▶ **YOUR GOAL**
Repeat all the records, precisely as given.

━━━━━ EXERCISE INPUTS ━━━━━

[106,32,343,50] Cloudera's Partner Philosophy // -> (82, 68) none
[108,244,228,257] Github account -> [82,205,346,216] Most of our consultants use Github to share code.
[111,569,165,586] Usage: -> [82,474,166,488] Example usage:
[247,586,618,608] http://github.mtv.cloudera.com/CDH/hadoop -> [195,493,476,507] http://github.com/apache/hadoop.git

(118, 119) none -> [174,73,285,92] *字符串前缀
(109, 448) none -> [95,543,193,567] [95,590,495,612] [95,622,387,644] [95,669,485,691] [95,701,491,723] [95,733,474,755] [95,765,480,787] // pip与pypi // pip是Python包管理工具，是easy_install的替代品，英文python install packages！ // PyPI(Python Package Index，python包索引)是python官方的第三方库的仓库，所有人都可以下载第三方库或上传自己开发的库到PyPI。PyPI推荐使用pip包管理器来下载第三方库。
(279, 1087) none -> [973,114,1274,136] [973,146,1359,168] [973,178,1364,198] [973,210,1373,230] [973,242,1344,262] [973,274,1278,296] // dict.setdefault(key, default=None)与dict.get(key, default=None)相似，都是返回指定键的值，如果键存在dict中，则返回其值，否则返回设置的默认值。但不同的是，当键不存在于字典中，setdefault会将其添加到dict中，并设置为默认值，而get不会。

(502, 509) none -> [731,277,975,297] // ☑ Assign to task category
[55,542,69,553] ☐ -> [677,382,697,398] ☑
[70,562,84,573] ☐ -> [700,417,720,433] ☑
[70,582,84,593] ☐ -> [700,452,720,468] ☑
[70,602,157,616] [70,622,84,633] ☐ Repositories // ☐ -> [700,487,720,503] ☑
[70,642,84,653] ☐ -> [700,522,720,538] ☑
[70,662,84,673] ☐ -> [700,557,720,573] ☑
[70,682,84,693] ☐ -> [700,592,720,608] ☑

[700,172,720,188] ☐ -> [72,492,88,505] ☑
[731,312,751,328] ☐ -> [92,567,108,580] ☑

━━━━━

▶ **WRITTEN ANSWER**
[106,32,343,50] Cloudera's Partner Philosophy // -> (82, 68) none
[108,244,228,257] Github account -> [82,205,346,216] Most of our consultants use Github to share code.
[111,569,165,586] Usage: -> [82,474,166,488] Example usage:
[247,586,618,608] http://github.mtv.cloudera.com/CDH/hadoop -> [195,493,476,507] http://github.com/apache/hadoop.git

(118, 119) none -> [174,73,285,92] *字符串前缀
(109, 448) none -> [95,543,193,567] [95,590,495,612] [95,622,387,644] [95,669,485,691] [95,701,491,723] [95,733,474,755] [95,765,480,787] // pip与pypi // pip是Python包管理工具，是easy_install的替代品，英文python install packages！ // PyPI(Python Package Index，python包索引)是python官方的第三方库的仓库，所有人都可以下载第三方库或上传自己开发的库到PyPI。PyPI推荐使用pip包管理器来下载第三方库。
(279, 1087) none -> [973,114,1274,136] [973,146,1359,168] [973,178,1364,198] [973,210,1373,230] [973,242,1344,262] [973,274,1278,296] // dict.setdefault(key, default=None)与dict.get(key, default=None)相似，都是返回指定键的值，如果键存在dict中，则返回其值，否则返回设置的默认值。但不同的是，当键不存在于字典中，setdefault会将其添加到dict中，并设置为默认值，而get不会。

(502, 509) none -> [731,277,975,297] // ☑ Assign to task category
[55,542,69,553] ☐ -> [677,382,697,398] ☑
[70,562,84,573] ☐ -> [700,417,720,433] ☑
[70,582,84,593] ☐ -> [700,452,720,468] ☑
[70,602,157,616] [70,622,84,633] ☐ Repositories // ☐ -> [700,487,720,503] ☑
[70,642,84,653] ☐ -> [700,522,720,538] ☑
[70,662,84,673] ☐ -> [700,557,720,573] ☑
[70,682,84,693] ☐ -> [700,592,720,608] ☑

[700,172,720,188] ☐ -> [72,492,88,505] ☑
[731,312,751,328] ☐ -> [92,567,108,580] ☑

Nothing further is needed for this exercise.